Todo empezó ocho días antes, cuando mis hijos comenzaron a preparar lo que sería la tarde del triunfo. A medida que se acercaba la fecha, la seguridad de la victoria era total. Limpiaron el patio, arreglaron las sillas cojas, le sacaron lustre al televisor grande y revisaron las instalaciones y el modem.
Hicieron la lista de los amigos y amigas a quienes invitarían, señalándole, eso sí, a cada quien su aporte para la comilona y la bebeta: el trago (preferiblemente whisky pero no de cualquier marca), la carne para el asado, la yuca, el anafre, la gaseosa y la cerveza para el refajo, el carbón…
Mi mujer rebuscó en los armarios la bandera tricolor que ondearía en el patio durante el partido y les arregló las camisetas amarillas a los hijos. Yo no quise quedarme atrás y ofrecí la pólvora para quemar voladores con cada gol que marcara nuestra Selección, pero alguien me hizo caer en cuenta que la pólvora estaba prohibida y había que tener buenos contactos para adquirirla. Como no supe cuáles serían los contactos, no pude comprar recámaras ni voladores, pero mi oferta quedó en pie y me la aceptaron como cuota.

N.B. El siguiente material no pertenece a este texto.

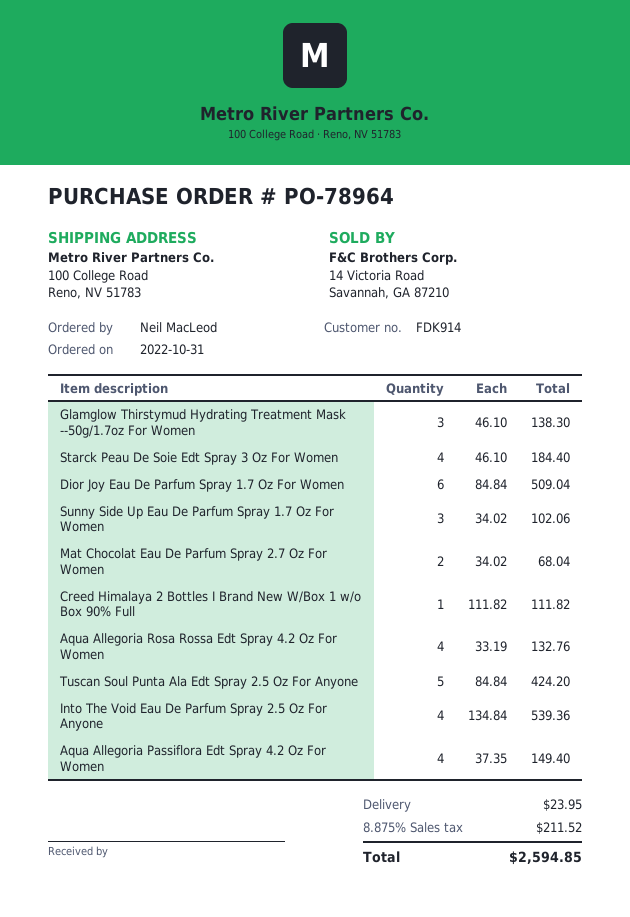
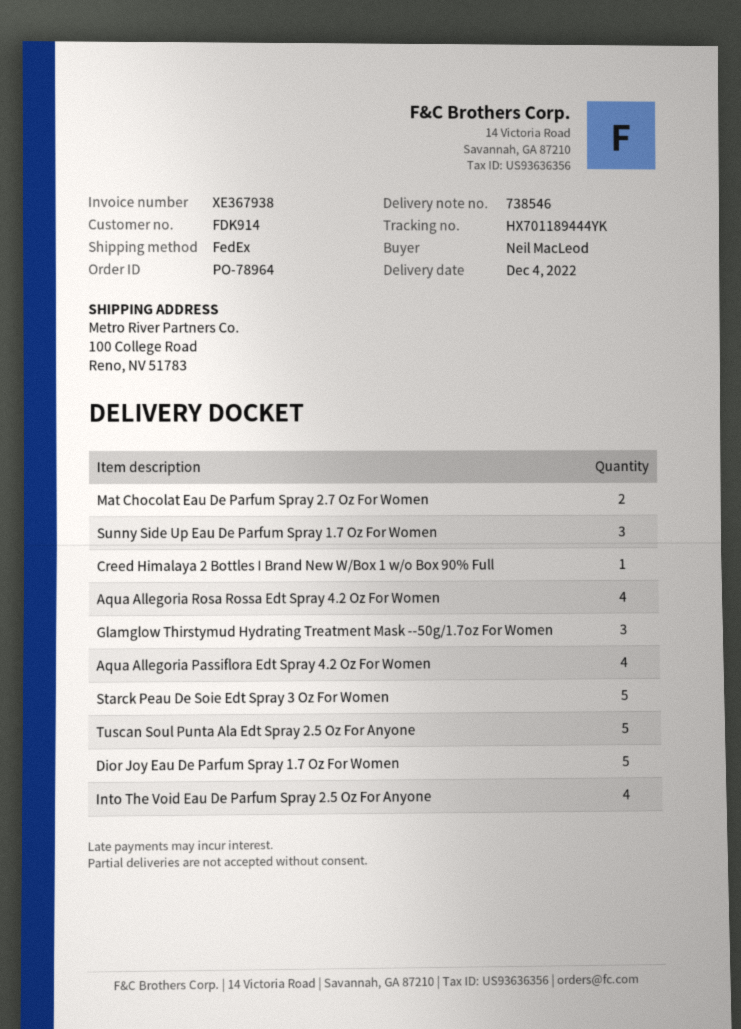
Starck Peau De Soie Edt Spray 3 Oz For Women: 4 -> 5
Dior Joy Eau De Parfum Spray 1.7 Oz For Women: 6 -> 5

La Selección Colombia de fútbol se jugaba esa tarde la clasificación al Mundial de Catar, por lo que no dudábamos del triunfo, pues sabíamos que nuestros aguerridos futbolistas dejarían hasta el cuero de los guayos en la cancha en aras de la clasificación: El lema era ganar o ganar. Y nosotros, los hinchas, éramos conscientes de eso. De ahí nuestros preparativos. Además éramos locales y el calor echaba chispas en el Metropolitano de Barranquilla, lo cual nos daba una gabela frente a los incas.

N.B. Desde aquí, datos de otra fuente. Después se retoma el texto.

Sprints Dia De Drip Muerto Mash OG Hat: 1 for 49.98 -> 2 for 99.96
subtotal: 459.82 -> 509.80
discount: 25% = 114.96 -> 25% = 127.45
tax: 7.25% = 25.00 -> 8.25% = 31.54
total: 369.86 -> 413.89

Yo nunca fui un jugador destacado de fútbol. En cambio, de los otros deportes, tampoco. Pero me gusta el fútbol para verlo y tengo grandes amigos que fueron o son futbolistas. Y porque me gusta, me sumé al jolgorio de esa tarde. Los invitados llegaron, el cielo estaba esplendoroso y nuestros corazones latían con intensidad y rapidez inusitadas. Cuando vimos a los jugadores en el calentamiento, no nos quedó ninguna duda del triunfo colombiano: Los zigzagueos de James, los cabezazos de Mina, los piques de Cuadrado, la potente pateada de Falcao, los sombreritos de Lucho y las estiradas de Ospina nos alegraron la tarde. Y ahí fue el primer brindis. Yo lo hice con agua y limón, y los demás con whisky, pero en mi vaso también tintineaba el hielo.
A la hora del protocolo, todos de pie, con la mano en el corazón al estilo uribista y con los pelos de punta, cantamos nuestro glorioso e inmarcesible himno nacional. Cuando sonó el silbato, ya íbamos por el tercer brindis y a partir de ese momento mi casa era una fiesta, como en el título de Hemingway.

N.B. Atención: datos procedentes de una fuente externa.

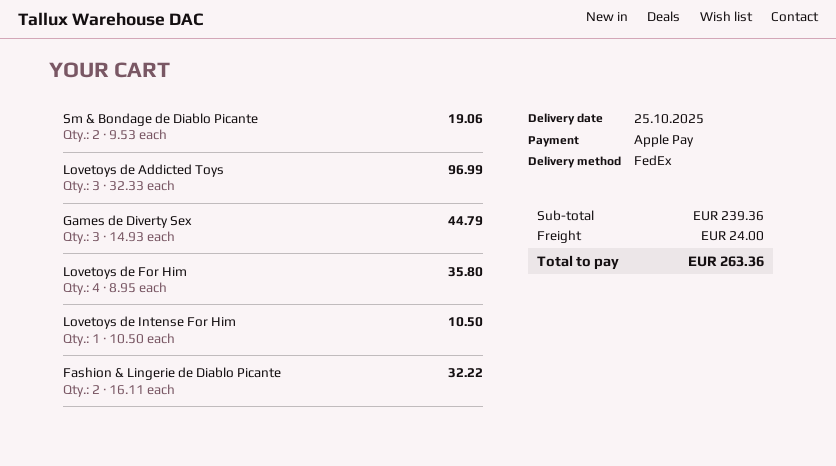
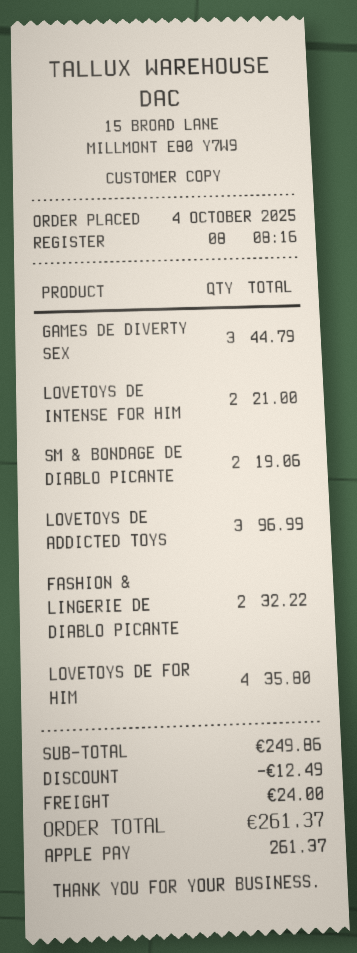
Lovetoys de Intense For Him: 1 for 10.50 -> 2 for 21.00
subtotal: 239.36 -> 249.86
discount: none -> 12.49
total: 263.36 -> 261.37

No nos importó que en el primer tiempo no hubiera goles. Faltaban cuarenta y cinco largos minutos. Pero no llegaron ni los piques de Cuadrado, ni los zigzagueos de James, ni los sombreritos de Lucho, que tal vez andaba más en Liverpool que en Barranquilla. Y ahí empezó el reloj a correr una carrera contra reloj. En el aire sólo se escuchaban madrazos. De pronto mi mujer bajó la bandera. Entonces supe que la derrota había llegado. Ya no hubo más brindis. El hielo no tintineó. Nuestros gritos enmudecieron. Cuando el gol de Perú, los invitados se largaron, sin despedirse. Blanquita, nuestra perrita, y Mirringa, la gata, dejaron a un lado sus desavenencias personales y dieron buena cuenta del asado. Mi casa era una tumba.